Ms. Nguyen Hong Phuong, Deputy Director of Quang Tri’s Department of Agriculture and Environment, noted that, amid tightening domestic and international regulations on product origin, replanting and the development of ecological, organic, and agroforestry coffee are essential. This approach gradually aligns with EU requirements on deforestation prevention and greenhouse gas emission reduction commitments, aiming to build a sustainable Quang Tri coffee ecosystem linked to carbon credits in the future.
Growing coffee under native trees in an agroforestry model not only improves yield and quality but also aligns with international deforestation prevention regulations. However, maintaining and scaling this model requires farmers to overcome technical challenges, production capacity limitations, and high standards set by international organizations.
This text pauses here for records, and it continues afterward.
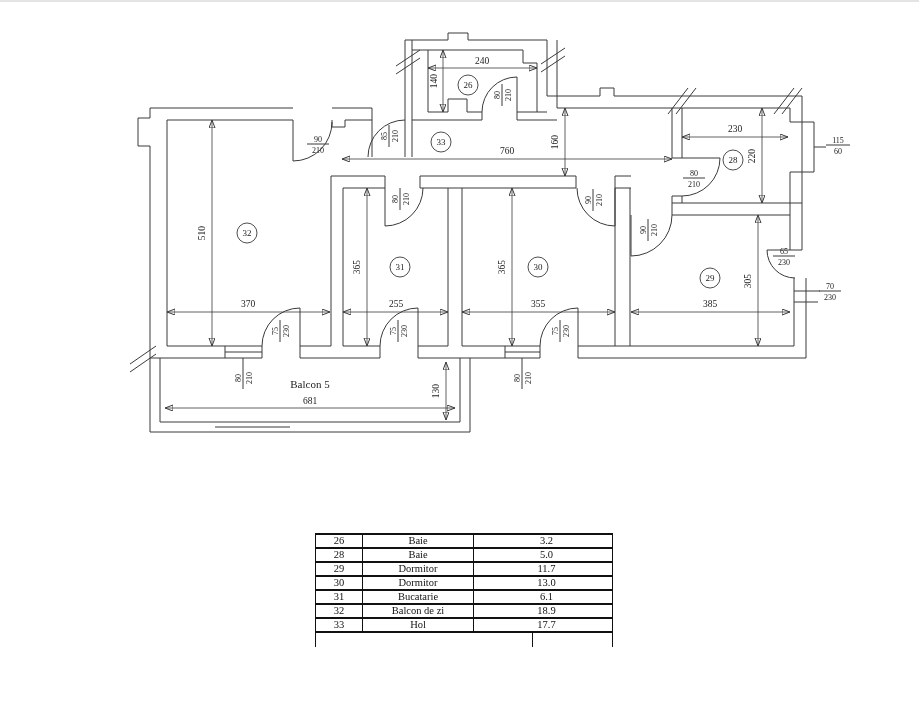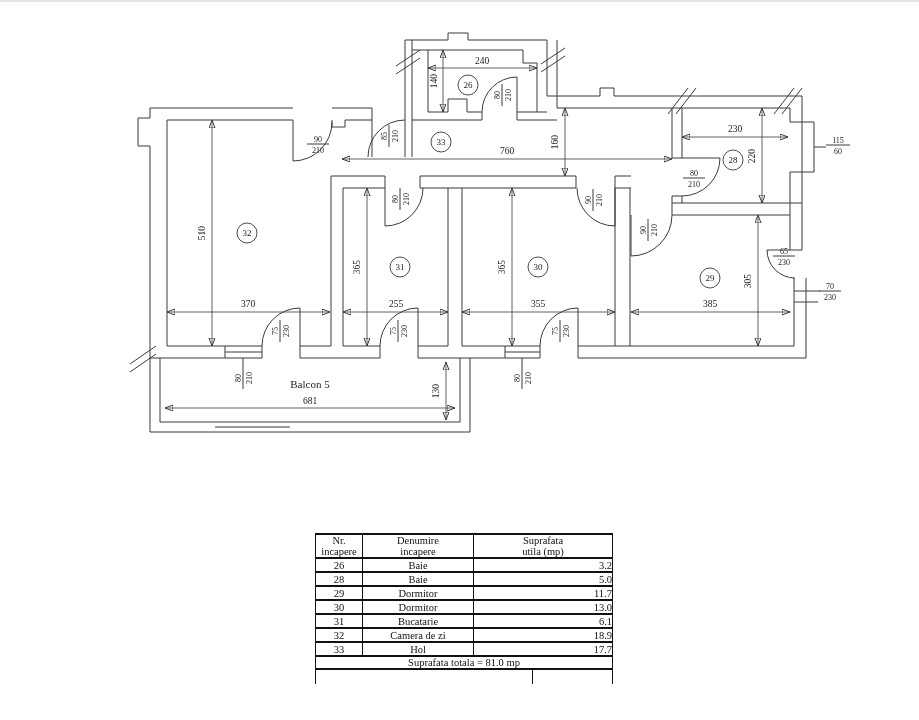"Nr." tr.hdr { html: <tr> <th> <div>Nr.</div> <div>incapere</div> </th> <th> <div>Denumire</div> <div>incapere</div> </th> <th> <div>Suprafata</div> <div>utila (mp)</div> </th> </tr> -> none }
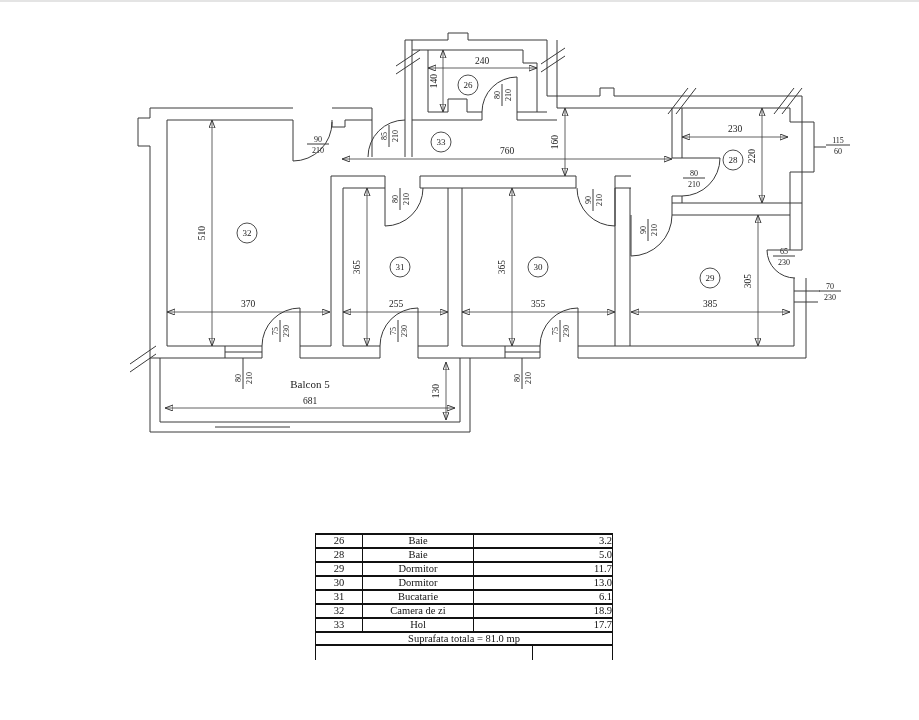"3.2" #floor-table .area { text-align: right -> center }
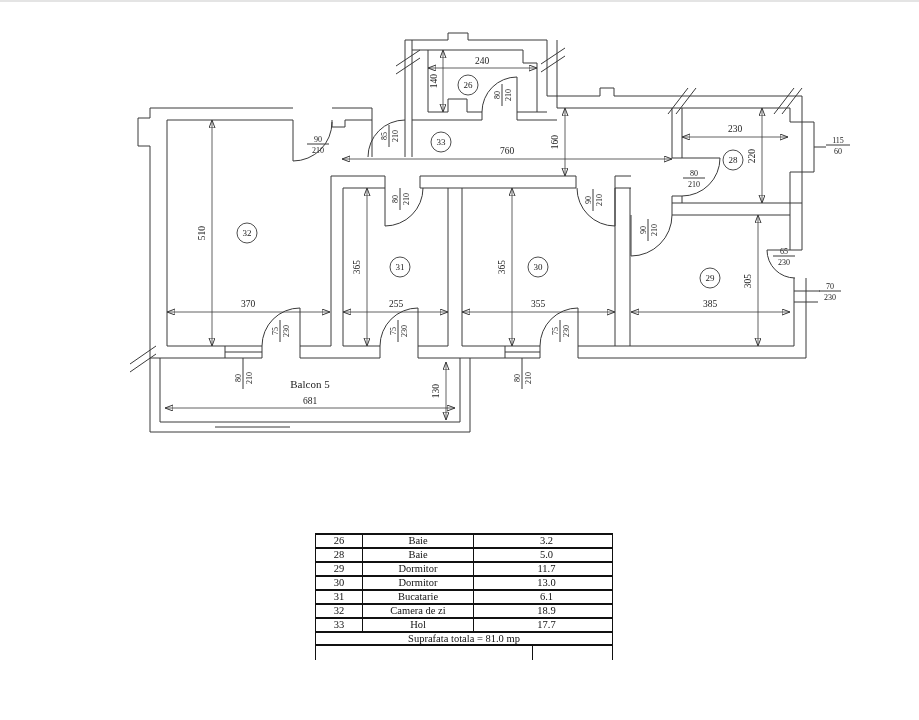"Camera de zi" td { text: Camera -> Balcon }
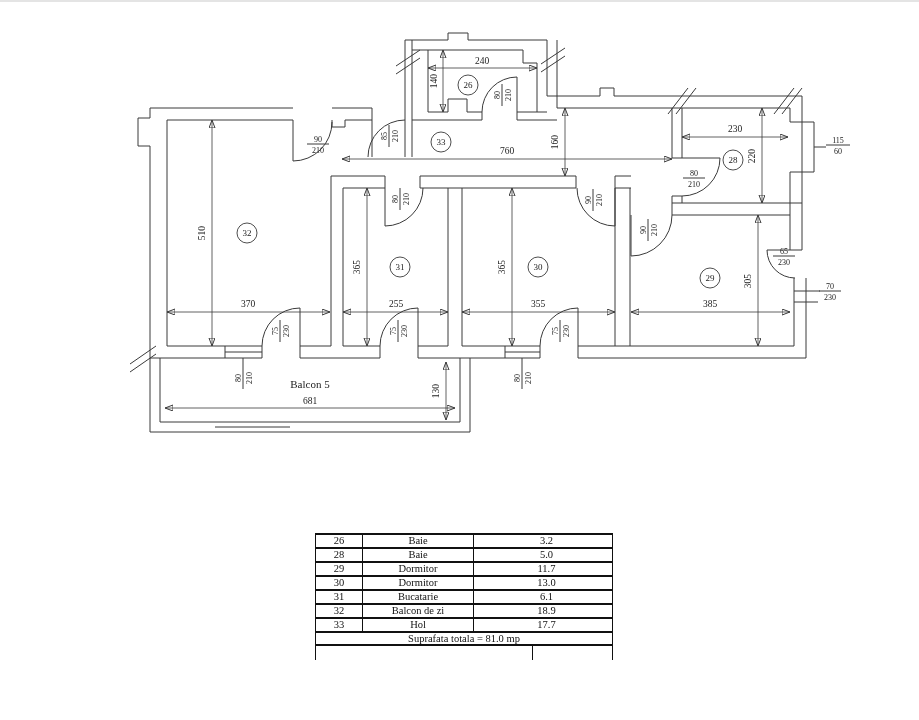"Suprafata totala = 81.0 mp" tr.s { html: <tr> <td>Suprafata totala = 81.0 mp</td> </tr> -> none }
Initially, cultivating coffee under forest canopies has delivered dual benefits, both economic and environmental. To advance toward carbon credit certification, the process needs standardization.
Ms. Luong Thi Ngoc Tram, Director of Pun Coffee Company (Quang Tri), pointed out that the greatest challenge lies in the strict procedures required for carbon credit recognition. Raw material zones must be remeasured, documented with photos and continuously updated data; soil rehabilitation, biodiversity, and cultivation practices must be monitored for 1-3 years before international organizations evaluate and calculate carbon credit values.
Currently, most farmers lack experience in record-keeping and monitoring, have limited knowledge of organic cultivation, or fear risks when reducing chemical use. Recognizing these challenges, Quảng Trị has implemented multiple support measures, transferring agroforestry coffee production processes to key farmer groups to disseminate knowledge across the coffee-growing region.